TASK GOAL> Look in the material below for the line holding "- Sistema Integrado". Set it down exactly, with each later line up to and including the line holding "Mono, monospace ->".
----- DATA FOR THIS EXERCISE -----
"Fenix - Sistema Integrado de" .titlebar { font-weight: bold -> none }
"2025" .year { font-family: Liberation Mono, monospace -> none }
-----
----- DATA FOR THIS EXERCISE -----
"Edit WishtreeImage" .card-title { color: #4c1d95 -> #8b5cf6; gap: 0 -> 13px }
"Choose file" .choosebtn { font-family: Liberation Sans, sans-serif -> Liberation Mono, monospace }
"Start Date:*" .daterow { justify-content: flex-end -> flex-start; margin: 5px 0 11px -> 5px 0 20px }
-----
----- DATA FOR THIS EXERCISE -----
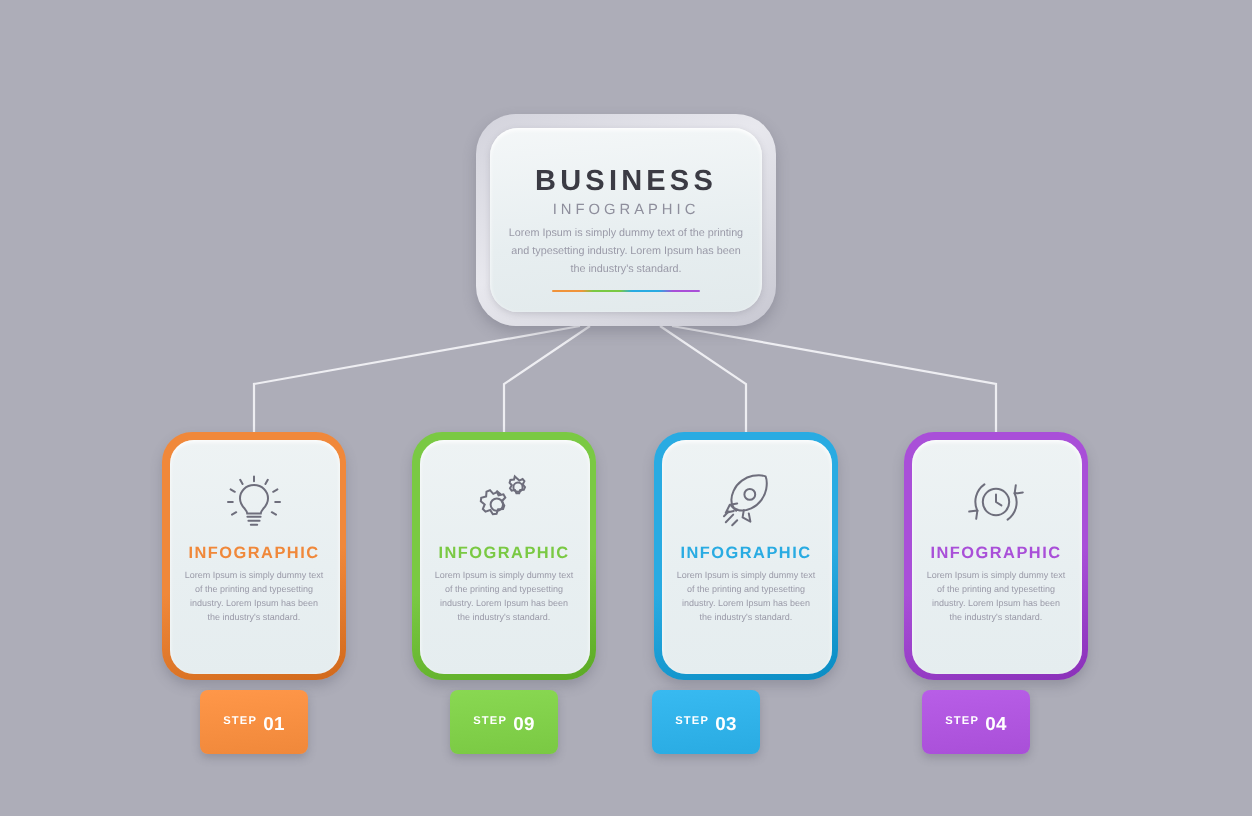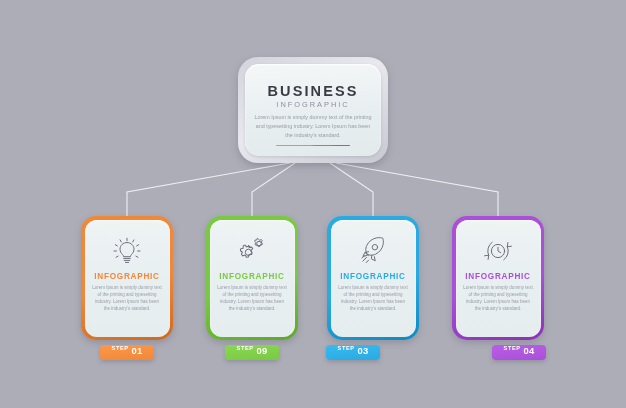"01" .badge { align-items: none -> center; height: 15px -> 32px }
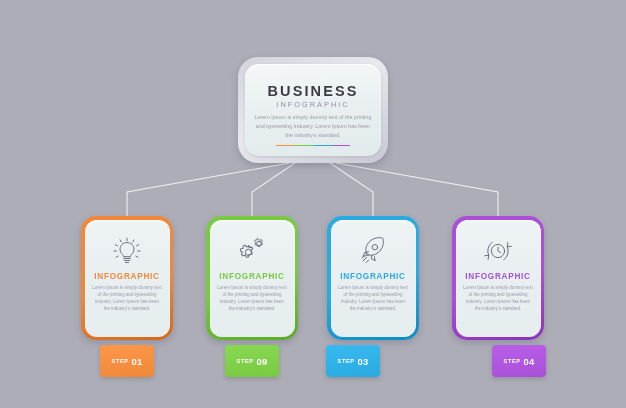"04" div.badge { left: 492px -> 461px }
-----
EXPECTED ANSWER>
"Fenix - Sistema Integrado de" .titlebar { font-weight: bold -> none }
"2025" .year { font-family: Liberation Mono, monospace -> none }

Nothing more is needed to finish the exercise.